Table I: Cluster Sizes Cluster

No. In Cluster

% Total

1

54

34%

2

51

32

3

36

23

4

19

12

The third and final step in deriving the strategic composites consisted of examining the cluster centres or averages for each of the original twenty nine strategic variables. A table of these is presented in the Appendix. Each column in this table represents a profile of the combination of export and domestic marketing strategies used by the sampled SME's in each of the four empirically derived clusters.
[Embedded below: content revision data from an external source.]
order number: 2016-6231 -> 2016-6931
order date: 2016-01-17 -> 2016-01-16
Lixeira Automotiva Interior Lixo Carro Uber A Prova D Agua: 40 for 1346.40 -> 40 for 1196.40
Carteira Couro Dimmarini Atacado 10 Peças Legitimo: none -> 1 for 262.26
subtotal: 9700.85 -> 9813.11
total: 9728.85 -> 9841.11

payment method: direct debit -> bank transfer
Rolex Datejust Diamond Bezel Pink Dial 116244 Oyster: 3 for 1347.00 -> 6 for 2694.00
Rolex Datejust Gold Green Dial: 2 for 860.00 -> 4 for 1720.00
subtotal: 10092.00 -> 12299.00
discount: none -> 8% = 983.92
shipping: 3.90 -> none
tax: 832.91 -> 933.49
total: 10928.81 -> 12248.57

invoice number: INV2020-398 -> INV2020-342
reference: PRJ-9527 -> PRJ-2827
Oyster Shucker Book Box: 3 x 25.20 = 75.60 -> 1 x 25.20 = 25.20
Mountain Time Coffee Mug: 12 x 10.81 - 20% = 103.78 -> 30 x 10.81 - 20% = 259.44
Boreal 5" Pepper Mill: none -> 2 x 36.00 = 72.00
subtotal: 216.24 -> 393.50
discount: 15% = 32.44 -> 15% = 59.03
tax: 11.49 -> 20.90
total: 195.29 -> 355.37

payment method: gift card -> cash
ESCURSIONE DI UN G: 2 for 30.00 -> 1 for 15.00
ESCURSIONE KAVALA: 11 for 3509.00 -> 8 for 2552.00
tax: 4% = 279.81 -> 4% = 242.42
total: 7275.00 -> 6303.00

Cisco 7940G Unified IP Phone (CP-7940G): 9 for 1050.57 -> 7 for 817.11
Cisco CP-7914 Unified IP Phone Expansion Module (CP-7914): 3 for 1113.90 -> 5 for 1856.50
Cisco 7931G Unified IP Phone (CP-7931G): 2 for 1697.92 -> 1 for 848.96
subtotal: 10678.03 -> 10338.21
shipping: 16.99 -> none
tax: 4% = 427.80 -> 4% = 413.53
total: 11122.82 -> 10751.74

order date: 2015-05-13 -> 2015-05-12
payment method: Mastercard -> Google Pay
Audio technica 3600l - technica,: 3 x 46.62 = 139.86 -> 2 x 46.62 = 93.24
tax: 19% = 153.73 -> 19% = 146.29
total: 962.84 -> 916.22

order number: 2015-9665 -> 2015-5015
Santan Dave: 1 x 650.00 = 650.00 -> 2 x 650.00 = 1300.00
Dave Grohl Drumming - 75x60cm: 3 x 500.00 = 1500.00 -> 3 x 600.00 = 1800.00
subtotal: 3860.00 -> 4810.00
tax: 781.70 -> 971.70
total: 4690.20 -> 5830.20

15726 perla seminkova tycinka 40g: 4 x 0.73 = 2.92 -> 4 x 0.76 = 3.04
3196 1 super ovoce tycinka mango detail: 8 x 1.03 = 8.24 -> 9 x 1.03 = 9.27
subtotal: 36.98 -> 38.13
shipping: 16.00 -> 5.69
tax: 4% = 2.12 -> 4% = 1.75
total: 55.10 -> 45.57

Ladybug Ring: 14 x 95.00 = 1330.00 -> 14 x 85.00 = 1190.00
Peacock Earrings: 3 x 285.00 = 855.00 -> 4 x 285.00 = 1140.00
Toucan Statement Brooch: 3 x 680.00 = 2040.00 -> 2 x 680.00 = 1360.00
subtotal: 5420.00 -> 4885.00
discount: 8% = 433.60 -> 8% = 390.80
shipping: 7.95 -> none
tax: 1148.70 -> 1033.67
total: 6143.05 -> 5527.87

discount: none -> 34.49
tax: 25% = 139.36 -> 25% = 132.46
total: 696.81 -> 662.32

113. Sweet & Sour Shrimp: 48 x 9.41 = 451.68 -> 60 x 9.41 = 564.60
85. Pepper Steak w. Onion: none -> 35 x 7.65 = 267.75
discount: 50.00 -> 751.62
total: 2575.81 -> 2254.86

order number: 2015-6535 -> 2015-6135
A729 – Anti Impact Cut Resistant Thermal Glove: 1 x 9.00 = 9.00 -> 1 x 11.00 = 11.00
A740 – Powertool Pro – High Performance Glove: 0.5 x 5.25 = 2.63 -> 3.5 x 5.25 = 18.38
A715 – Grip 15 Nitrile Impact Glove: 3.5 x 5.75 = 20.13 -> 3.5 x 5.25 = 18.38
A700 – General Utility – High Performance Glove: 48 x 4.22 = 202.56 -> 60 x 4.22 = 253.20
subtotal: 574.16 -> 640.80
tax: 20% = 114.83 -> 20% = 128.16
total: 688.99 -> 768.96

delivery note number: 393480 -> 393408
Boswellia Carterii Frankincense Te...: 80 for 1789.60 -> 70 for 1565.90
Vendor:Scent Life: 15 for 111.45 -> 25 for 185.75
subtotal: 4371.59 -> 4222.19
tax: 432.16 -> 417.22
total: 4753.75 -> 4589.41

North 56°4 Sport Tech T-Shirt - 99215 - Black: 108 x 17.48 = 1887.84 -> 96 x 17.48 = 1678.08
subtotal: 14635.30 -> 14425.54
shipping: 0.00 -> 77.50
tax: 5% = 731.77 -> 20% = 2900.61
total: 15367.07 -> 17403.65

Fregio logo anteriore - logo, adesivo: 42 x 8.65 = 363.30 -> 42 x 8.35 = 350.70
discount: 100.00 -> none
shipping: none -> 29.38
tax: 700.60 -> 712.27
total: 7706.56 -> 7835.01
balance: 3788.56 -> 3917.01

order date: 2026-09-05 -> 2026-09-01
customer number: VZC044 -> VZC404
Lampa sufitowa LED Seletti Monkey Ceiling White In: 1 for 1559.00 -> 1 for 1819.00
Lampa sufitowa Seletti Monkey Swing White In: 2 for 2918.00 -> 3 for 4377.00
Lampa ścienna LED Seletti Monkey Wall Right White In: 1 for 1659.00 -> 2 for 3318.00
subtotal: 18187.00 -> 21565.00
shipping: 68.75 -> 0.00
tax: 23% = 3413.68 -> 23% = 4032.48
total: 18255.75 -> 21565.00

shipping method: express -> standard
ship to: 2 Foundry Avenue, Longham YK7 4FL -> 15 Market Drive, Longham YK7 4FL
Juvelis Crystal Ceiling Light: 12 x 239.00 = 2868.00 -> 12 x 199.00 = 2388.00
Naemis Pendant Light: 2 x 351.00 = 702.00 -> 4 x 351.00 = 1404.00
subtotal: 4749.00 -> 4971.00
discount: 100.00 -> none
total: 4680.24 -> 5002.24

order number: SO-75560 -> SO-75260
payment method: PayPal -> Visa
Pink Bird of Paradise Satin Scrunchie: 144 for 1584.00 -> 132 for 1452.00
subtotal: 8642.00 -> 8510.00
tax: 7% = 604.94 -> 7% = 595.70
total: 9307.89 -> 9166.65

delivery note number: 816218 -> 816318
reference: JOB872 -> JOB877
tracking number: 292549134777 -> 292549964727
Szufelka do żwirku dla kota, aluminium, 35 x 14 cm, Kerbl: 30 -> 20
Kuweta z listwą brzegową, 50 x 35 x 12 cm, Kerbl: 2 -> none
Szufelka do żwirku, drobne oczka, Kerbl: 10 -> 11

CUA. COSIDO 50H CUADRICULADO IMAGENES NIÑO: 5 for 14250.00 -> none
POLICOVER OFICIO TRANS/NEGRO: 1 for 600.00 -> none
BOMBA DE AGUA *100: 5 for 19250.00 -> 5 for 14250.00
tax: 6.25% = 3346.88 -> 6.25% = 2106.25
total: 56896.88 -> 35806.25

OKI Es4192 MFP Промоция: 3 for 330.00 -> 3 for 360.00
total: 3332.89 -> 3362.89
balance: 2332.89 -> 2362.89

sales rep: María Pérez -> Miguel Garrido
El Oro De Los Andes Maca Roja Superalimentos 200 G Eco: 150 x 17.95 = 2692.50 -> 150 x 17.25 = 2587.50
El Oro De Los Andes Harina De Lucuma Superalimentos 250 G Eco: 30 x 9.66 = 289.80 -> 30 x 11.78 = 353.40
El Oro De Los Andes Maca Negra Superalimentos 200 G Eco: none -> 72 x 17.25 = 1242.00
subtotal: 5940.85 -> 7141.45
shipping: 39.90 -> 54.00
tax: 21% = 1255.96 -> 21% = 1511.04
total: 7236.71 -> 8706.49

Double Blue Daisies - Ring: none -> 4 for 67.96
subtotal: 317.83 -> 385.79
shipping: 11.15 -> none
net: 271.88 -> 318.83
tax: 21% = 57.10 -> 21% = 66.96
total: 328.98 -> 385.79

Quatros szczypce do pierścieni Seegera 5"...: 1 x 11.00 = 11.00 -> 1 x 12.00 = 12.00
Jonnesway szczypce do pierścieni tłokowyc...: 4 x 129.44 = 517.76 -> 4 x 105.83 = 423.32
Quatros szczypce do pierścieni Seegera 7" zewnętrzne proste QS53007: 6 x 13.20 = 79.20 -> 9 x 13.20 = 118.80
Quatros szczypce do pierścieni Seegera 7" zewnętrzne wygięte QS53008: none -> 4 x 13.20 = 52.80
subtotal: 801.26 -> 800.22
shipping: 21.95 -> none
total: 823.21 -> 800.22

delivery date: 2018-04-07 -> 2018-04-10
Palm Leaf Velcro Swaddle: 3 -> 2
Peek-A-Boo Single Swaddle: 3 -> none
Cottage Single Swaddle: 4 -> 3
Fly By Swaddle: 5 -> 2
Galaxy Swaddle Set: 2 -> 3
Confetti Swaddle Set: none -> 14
From this we can obtain a sense of the composite (domestic and export) strategies used by firms in each cluster. The Four Strategic Composites The information from the table in the Appendix was used to devise profiles of the four strategic composites. These are described below. The Top End Nicher (Cluster 1) This group consisted of fifty four firms or 34% of the sample. These firms used a focus strategy in their domestic market, offering a very narrow product range to a few segments within a small geographic area. They are product innovators producing specialty products. Essentially they offer a prime product at a premium price. Promotional expenditures are relatively high as they seek to develop a strong brand recognition. Multiple channels are used and they continually seek to find new means of distribution. Perhaps because they are continually developing new products, they have the lowest level of experience with their current product mix. On average, firms in this group had an average of 57 employees, the second largest in the sample. The export strategy adopted by these firms is built around a high degree of product adaptation, particularly after market entry. A similarly flexibility is displayed in the promotional strategy used, particularly with respect to the promotional approach used. A high level of support is provided to foreign distributors/agents in form of promotional support and training. The average percentage of total sales from exporting is 36% for this group ---- the lowest of the four strategic composites. Cost Cutter (Cluster 2)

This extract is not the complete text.